• **Work instruction**
Each entry that follows is to be copied exactly, minus any pictures.
Records supplied: Begin
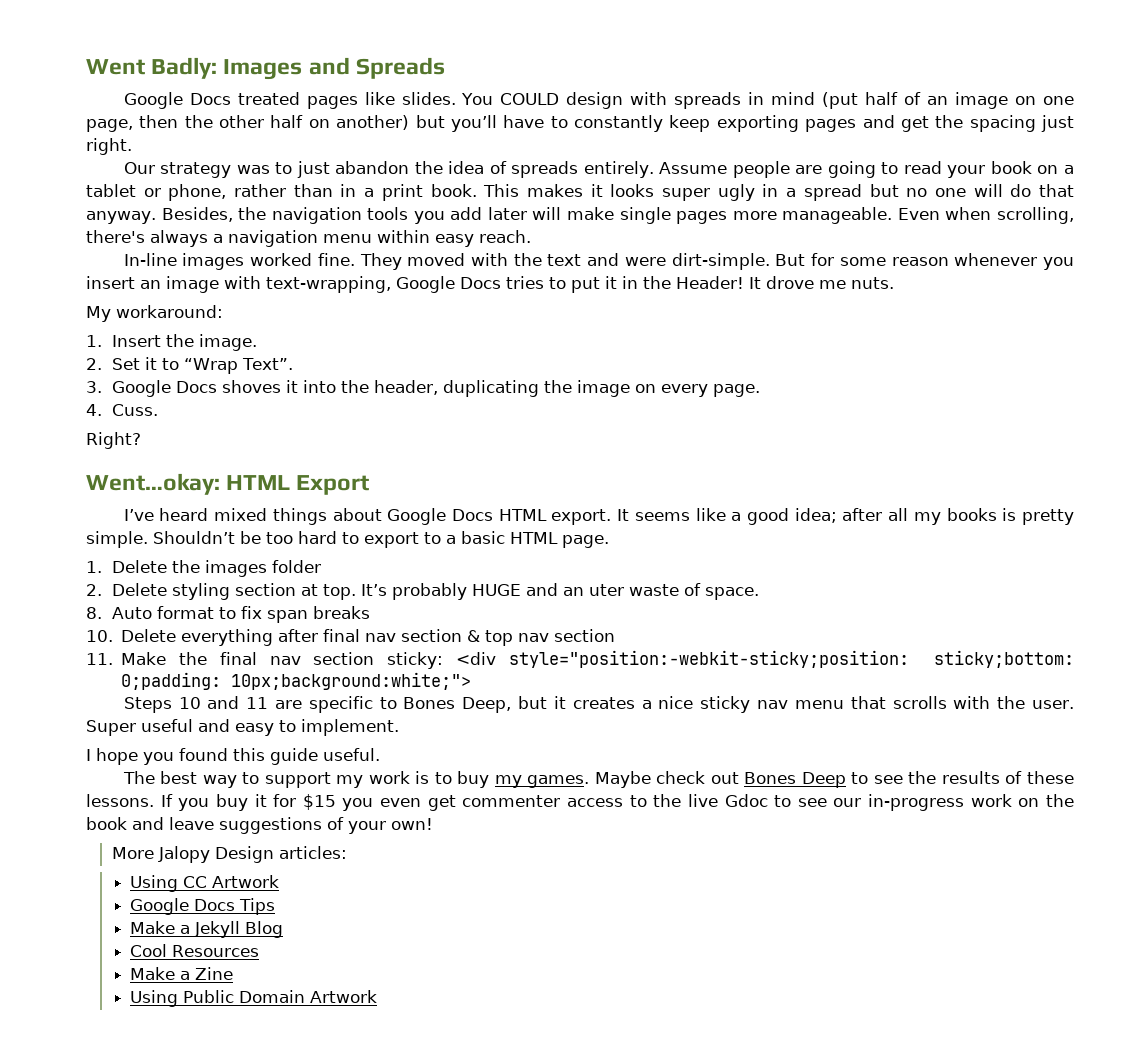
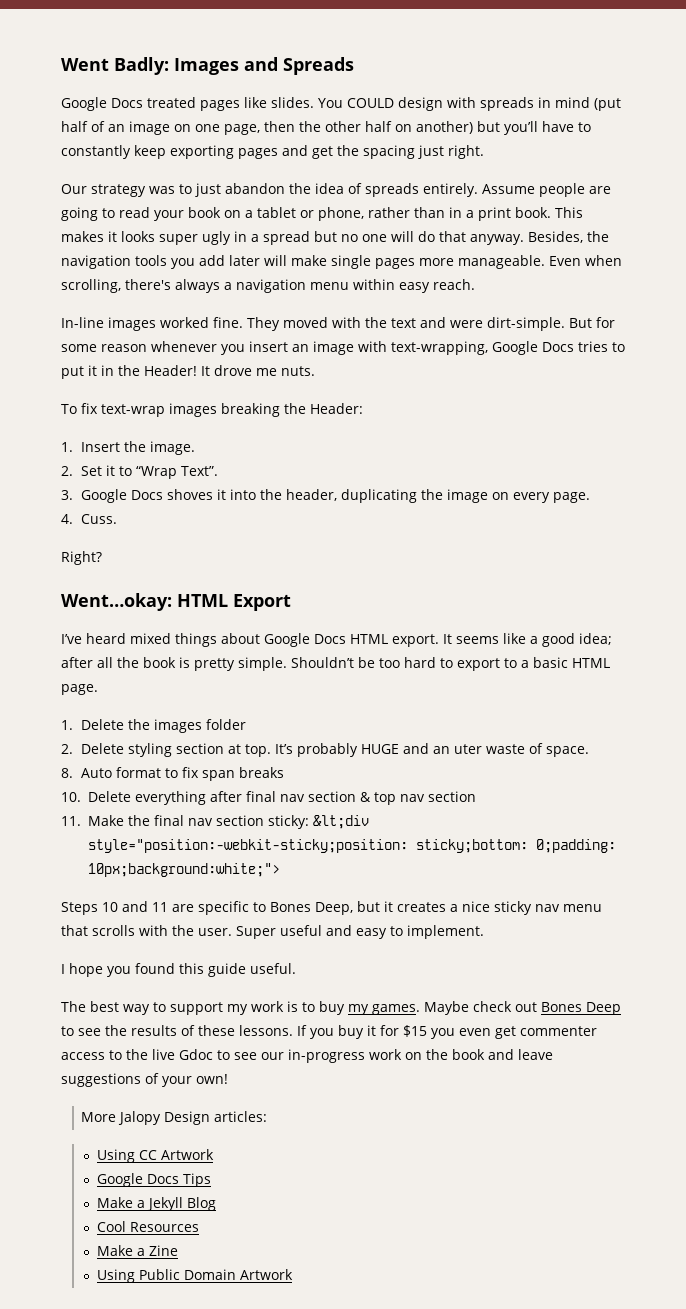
- My workaround:
+ To fix text-wrap images breaking the Header:
- It seems like a good idea; after all my books is pretty simple.
+ It seems like a good idea; after all the book is pretty simple.
- 11. Make the final nav section sticky: <div style="position:-webkit-sticky;position: sticky;bottom: 0;padding: 10px;background:white;">
+ 11. Make the final nav section sticky: &lt;div style="position:-webkit-sticky;position: sticky;bottom: 0;padding: 10px;background:white;">

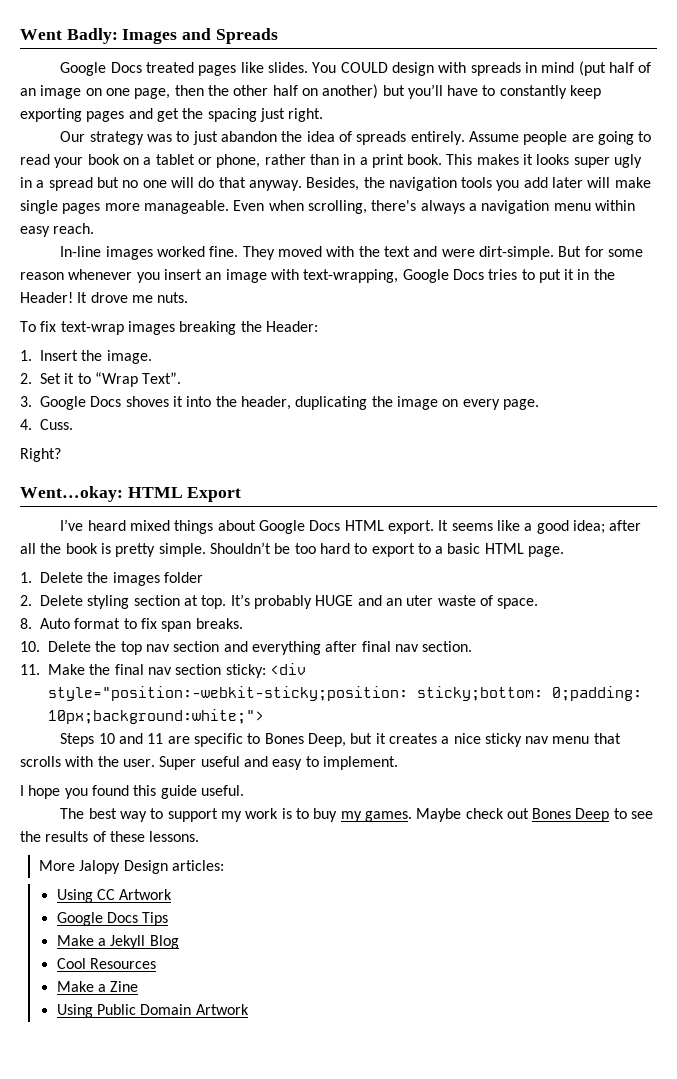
- 8. Auto format to fix span breaks
+ 8. Auto format to fix span breaks.
- 10. Delete everything after final nav section & top nav section
+ 10. Delete the top nav section and everything after final nav section.
- 11. Make the final nav section sticky: &lt;div style="position:-webkit-sticky;position: sticky;bottom: 0;padding: 10px;background:white;">
+ 11. Make the final nav section sticky: <div style="position:-webkit-sticky;position: sticky;bottom: 0;padding: 10px;background:white;">
- If you buy it for $15 you even get commenter access to the live Gdoc to see our in-progress work on the book and leave suggestions of your own!

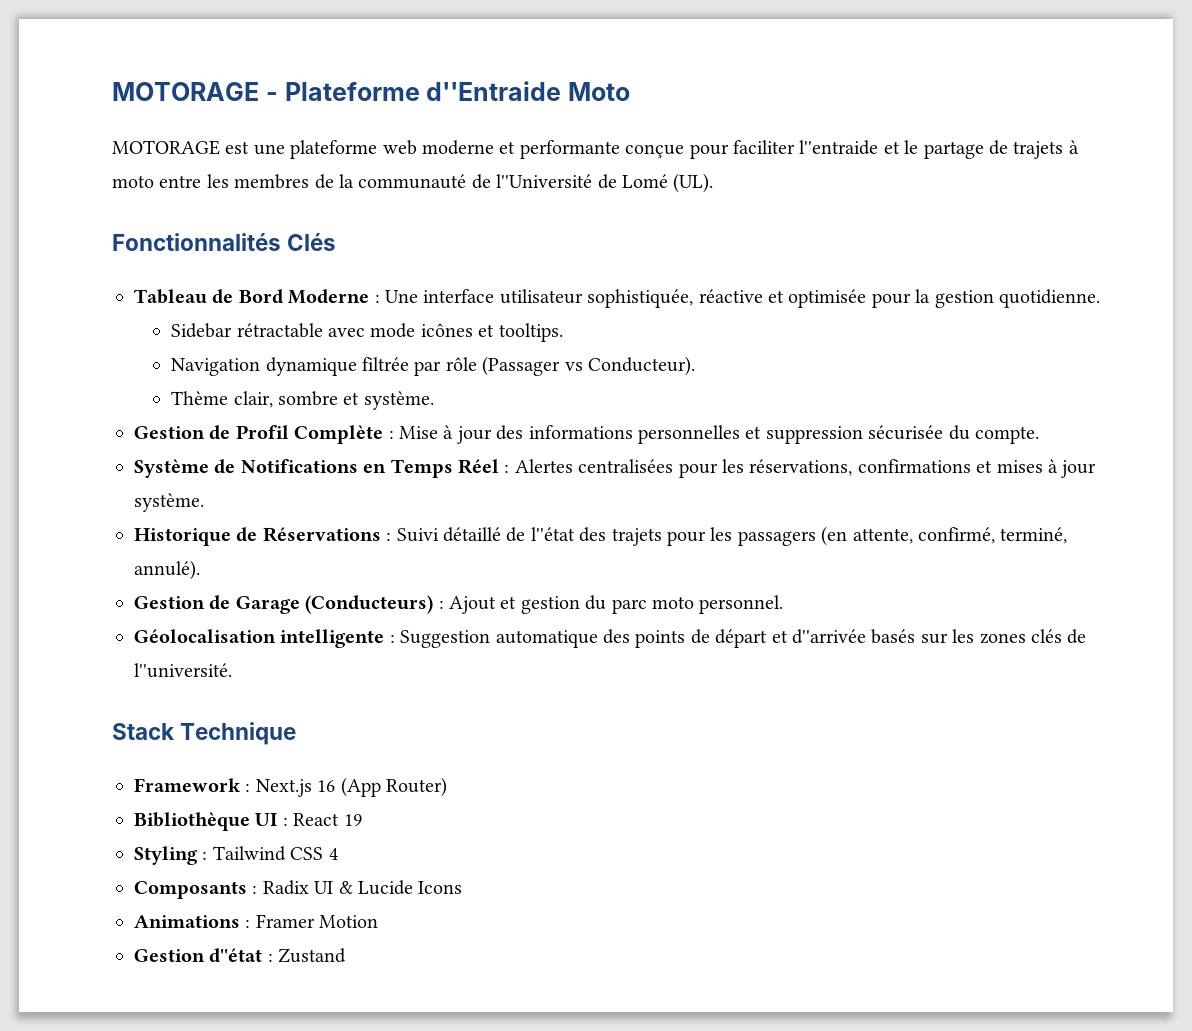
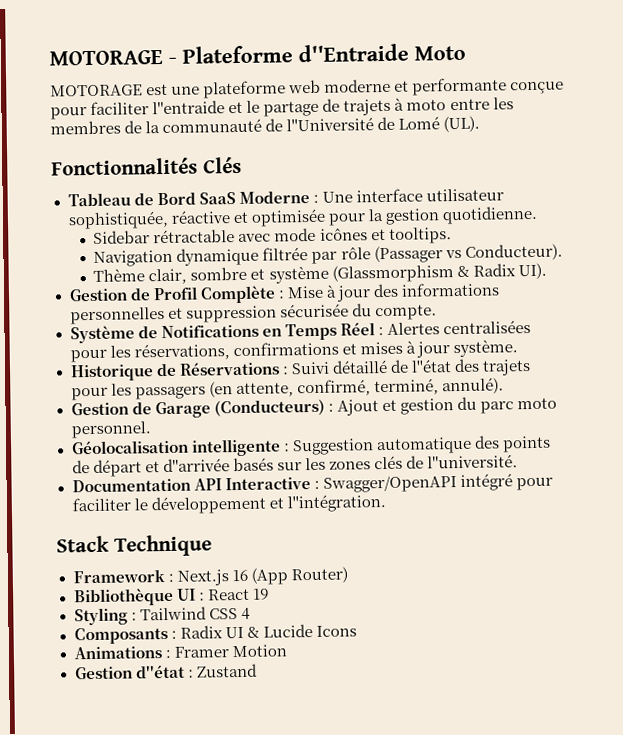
- Tableau de Bord Moderne : Une interface utilisateur sophistiquée, réactive et optimisée pour la gestion quotidienne.
+ Tableau de Bord SaaS Moderne : Une interface utilisateur sophistiquée, réactive et optimisée pour la gestion quotidienne.
- Thème clair, sombre et système.
+ Thème clair, sombre et système (Glassmorphism & Radix UI).
+ Documentation API Interactive : Swagger/OpenAPI intégré pour faciliter le développement et l''intégration.

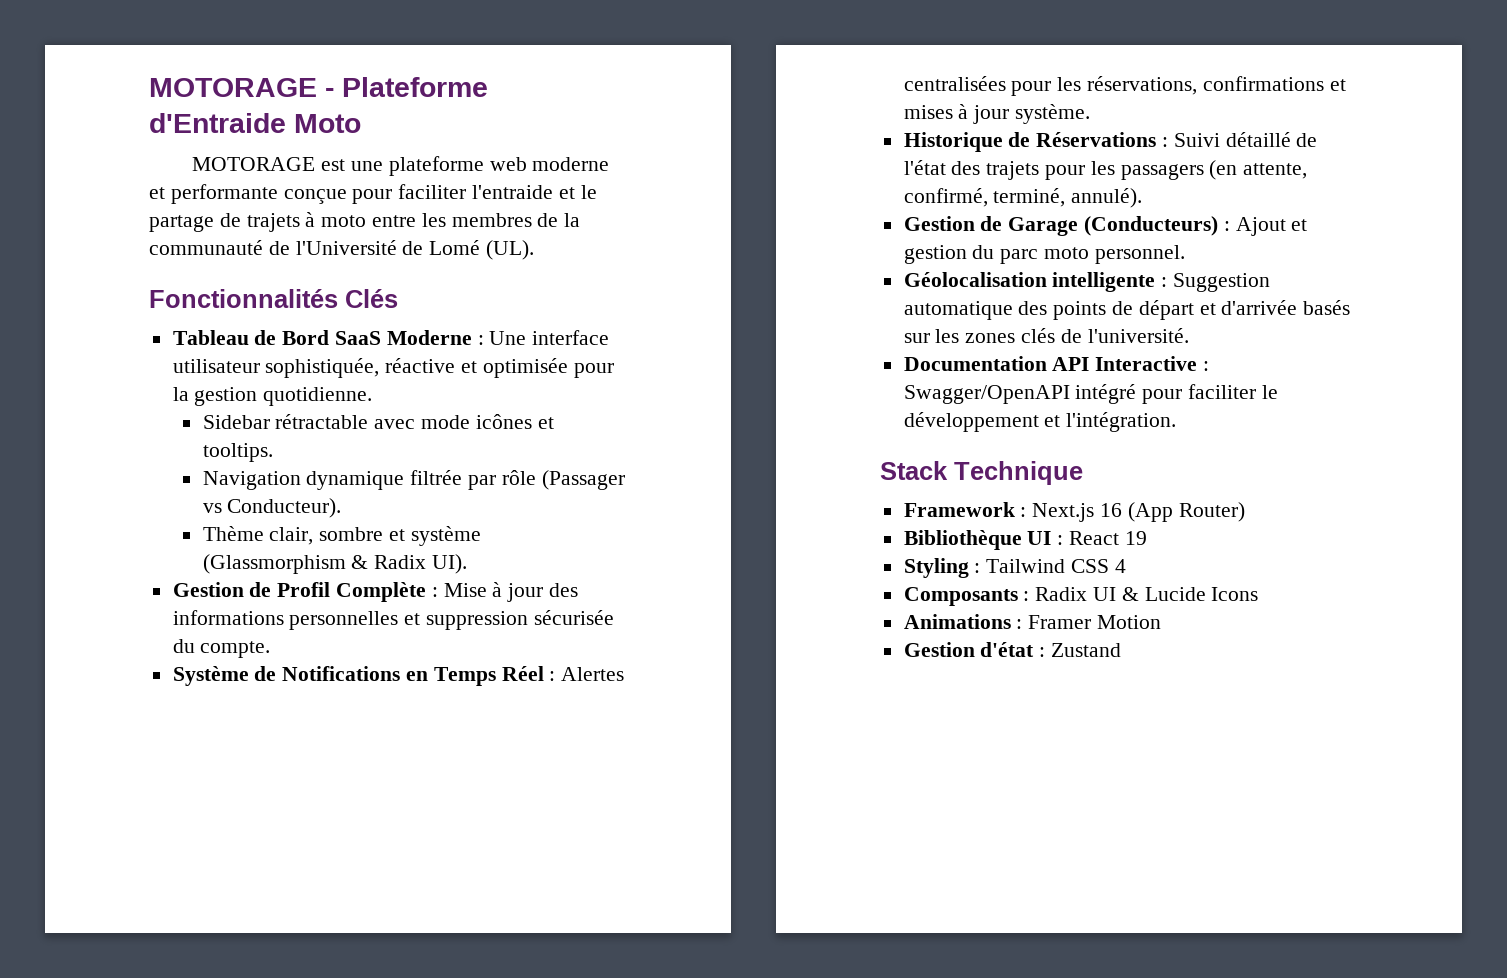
- MOTORAGE - Plateforme d''Entraide Moto
+ MOTORAGE - Plateforme d'Entraide Moto
- MOTORAGE est une plateforme web moderne et performante conçue pour faciliter l''entraide et le partage de trajets à moto entre les membres de la communauté de l''Université de Lomé (UL).
+ MOTORAGE est une plateforme web moderne et performante conçue pour faciliter l'entraide et le partage de trajets à moto entre les membres de la communauté de l'Université de Lomé (UL).
- Historique de Réservations : Suivi détaillé de l''état des trajets pour les passagers (en attente, confirmé, terminé, annulé).
+ Historique de Réservations : Suivi détaillé de l'état des trajets pour les passagers (en attente, confirmé, terminé, annulé).
- Géolocalisation intelligente : Suggestion automatique des points de départ et d''arrivée basés sur les zones clés de l''université.
+ Géolocalisation intelligente : Suggestion automatique des points de départ et d'arrivée basés sur les zones clés de l'université.
- Documentation API Interactive : Swagger/OpenAPI intégré pour faciliter le développement et l''intégration.
+ Documentation API Interactive : Swagger/OpenAPI intégré pour faciliter le développement et l'intégration.
- Gestion d''état : Zustand
+ Gestion d'état : Zustand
Records supplied: End
• **Answer below**
- My workaround:
+ To fix text-wrap images breaking the Header:
- It seems like a good idea; after all my books is pretty simple.
+ It seems like a good idea; after all the book is pretty simple.
- 11. Make the final nav section sticky: <div style="position:-webkit-sticky;position: sticky;bottom: 0;padding: 10px;background:white;">
+ 11. Make the final nav section sticky: &lt;div style="position:-webkit-sticky;position: sticky;bottom: 0;padding: 10px;background:white;">

- 8. Auto format to fix span breaks
+ 8. Auto format to fix span breaks.
- 10. Delete everything after final nav section & top nav section
+ 10. Delete the top nav section and everything after final nav section.
- 11. Make the final nav section sticky: &lt;div style="position:-webkit-sticky;position: sticky;bottom: 0;padding: 10px;background:white;">
+ 11. Make the final nav section sticky: <div style="position:-webkit-sticky;position: sticky;bottom: 0;padding: 10px;background:white;">
- If you buy it for $15 you even get commenter access to the live Gdoc to see our in-progress work on the book and leave suggestions of your own!

- Tableau de Bord Moderne : Une interface utilisateur sophistiquée, réactive et optimisée pour la gestion quotidienne.
+ Tableau de Bord SaaS Moderne : Une interface utilisateur sophistiquée, réactive et optimisée pour la gestion quotidienne.
- Thème clair, sombre et système.
+ Thème clair, sombre et système (Glassmorphism & Radix UI).
+ Documentation API Interactive : Swagger/OpenAPI intégré pour faciliter le développement et l''intégration.

- MOTORAGE - Plateforme d''Entraide Moto
+ MOTORAGE - Plateforme d'Entraide Moto
- MOTORAGE est une plateforme web moderne et performante conçue pour faciliter l''entraide et le partage de trajets à moto entre les membres de la communauté de l''Université de Lomé (UL).
+ MOTORAGE est une plateforme web moderne et performante conçue pour faciliter l'entraide et le partage de trajets à moto entre les membres de la communauté de l'Université de Lomé (UL).
- Historique de Réservations : Suivi détaillé de l''état des trajets pour les passagers (en attente, confirmé, terminé, annulé).
+ Historique de Réservations : Suivi détaillé de l'état des trajets pour les passagers (en attente, confirmé, terminé, annulé).
- Géolocalisation intelligente : Suggestion automatique des points de départ et d''arrivée basés sur les zones clés de l''université.
+ Géolocalisation intelligente : Suggestion automatique des points de départ et d'arrivée basés sur les zones clés de l'université.
- Documentation API Interactive : Swagger/OpenAPI intégré pour faciliter le développement et l''intégration.
+ Documentation API Interactive : Swagger/OpenAPI intégré pour faciliter le développement et l'intégration.
- Gestion d''état : Zustand
+ Gestion d'état : Zustand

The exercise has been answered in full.